How To Roll And Toss Pizza Dough Like A Pro
From not letting your dough rest to forgetting to add the salt, there's a multitude of ways to screw up a homemade pizza. How you handle the dough can also impact your finished pie, especially if you love to recreate the pizza shop experience in your kitchen by tossing and rolling. To ensure your homemade pizzas hit all the right notes, Mashed spoke with Nicole Bean, owner and operator of Pizaro's Pizza Napoletana, a family-run pizzeria with two locations in Houston, Texas. In our exclusive chat, Bean offered some essential guidance to help you employ the proper dough-handling technique.
"There are a billion ways to stretch dough and all depends on what style you are making as well," Bean explains.
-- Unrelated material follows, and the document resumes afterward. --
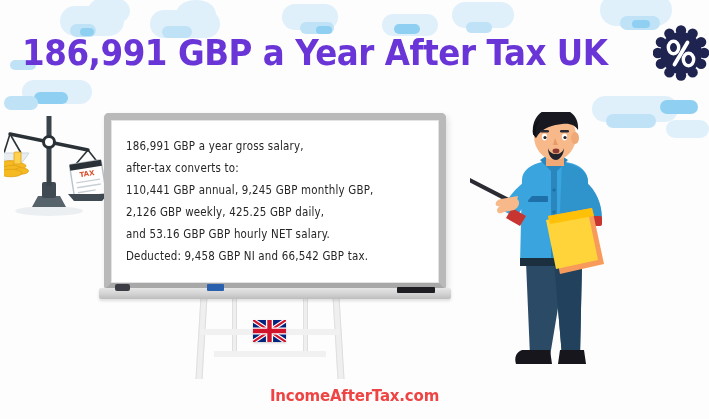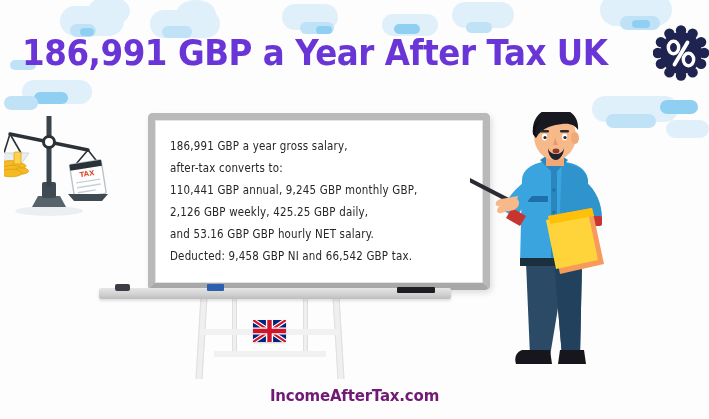"186,991 GBP a year gross" #whiteboard { margin-left: 44px -> none }
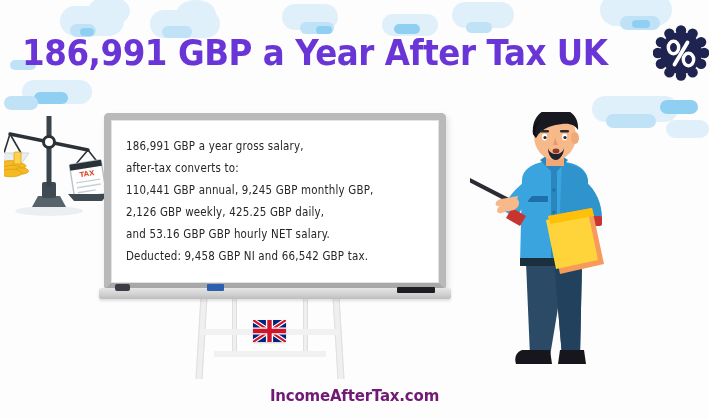"IncomeAfterTax.com" #footer-brand { color: #701a75 -> #ef4444 }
When it comes to using a rolling pin to flatten dough, the pizza shop owner says that there are limited circumstances when this tool is acceptable. "Things like rolling pins can be used for many doughs," Bean says, "but particularly should only be used for thin crust such as tavern or bar style." Chicago tavern-style pizza gets its name from the fact that its a thin, square-cut pie perfect for sharing while enjoying beers in a drinking establishment. Tavern-style pizza crust has a texture similar to crackers, and using a rolling pin on the dough helps achieve this texture.
Tips for hand stretching pizza dough
Nicole Bean explains that a rustic approach is best when prepping pizza dough for other pie styles. "Stretching New York style or Napoletana should be done by hand (primarily)," the pizza chef explains, "and should start about a half inch inside of the edge of the crust." New York style pizza is well known for its thin, floppy crust and massive slices that are typically folded for convenience. Better known as Neapolitan pizza in the U.S., pizza Napoletana originated in Naples, Italy, centuries ago and features a soft, stretchy crust. Hand-stretching helps the dough maintain its springiness — provided that you employ the proper technique.
Bean warns amateur pizza chefs to "Remember you are pushing the gas from the middle of the dough ball out to the edges to create that beautiful crust rim of the pizza." Following her advice to start stretching near the edge of the crust, "You will want to push the dough from this starting point and up through the middle," using a massage technique as opposed to creating dimples in the dough with your fingers. Thicker pan pizza crusts are handled similarly, but dough should be stretched in the pan that the pizza will be cooked. In this case, Bean says to use "oils and lard" to stop the dough from getting stuck in your cookware.
Is tossing pizza dough important (or just for show)?
Watching a person efficiently toss pizza dough is definitely impressive, but the practice is more than just spectacle. Hand tossing is one of several likely reasons why restaurant pizza is so tasty along with factors like high-heat ovens and the use of superior quality ingredients. While hand tossing pizza dough has plenty of proponents, Nicole Bean doesn't believe it is mandatory for an excellent pie. The pizza shop owner explains, "Tossing dough in the air is not overly necessary but can help slack out the dough (meaning stretch it without force)." However, there are some risks involved such as accidentally poking a hole in the dough or allowing it to go airborne, as Bean warns, "not to toss too high as centrifugal force can cause the dough to be oblong."
If you're compelled to give dough tossing a try, the basic technique is as follows: After forming the dough into a rough approximation of the desired size and shape, form your non-dominant hand into a fist to hold the dough and position your open dominant hand at the edge of the dough. Toss the dough a short distance into the air in a circular motion, spinning it with your open hand. Catch the dough, and repeat until it's stretched to the correct size. Tossing dough, much like pizza making itself, requires practice to master, and with Bean's tips, your homemade pizzas will soon be the stuff of legend.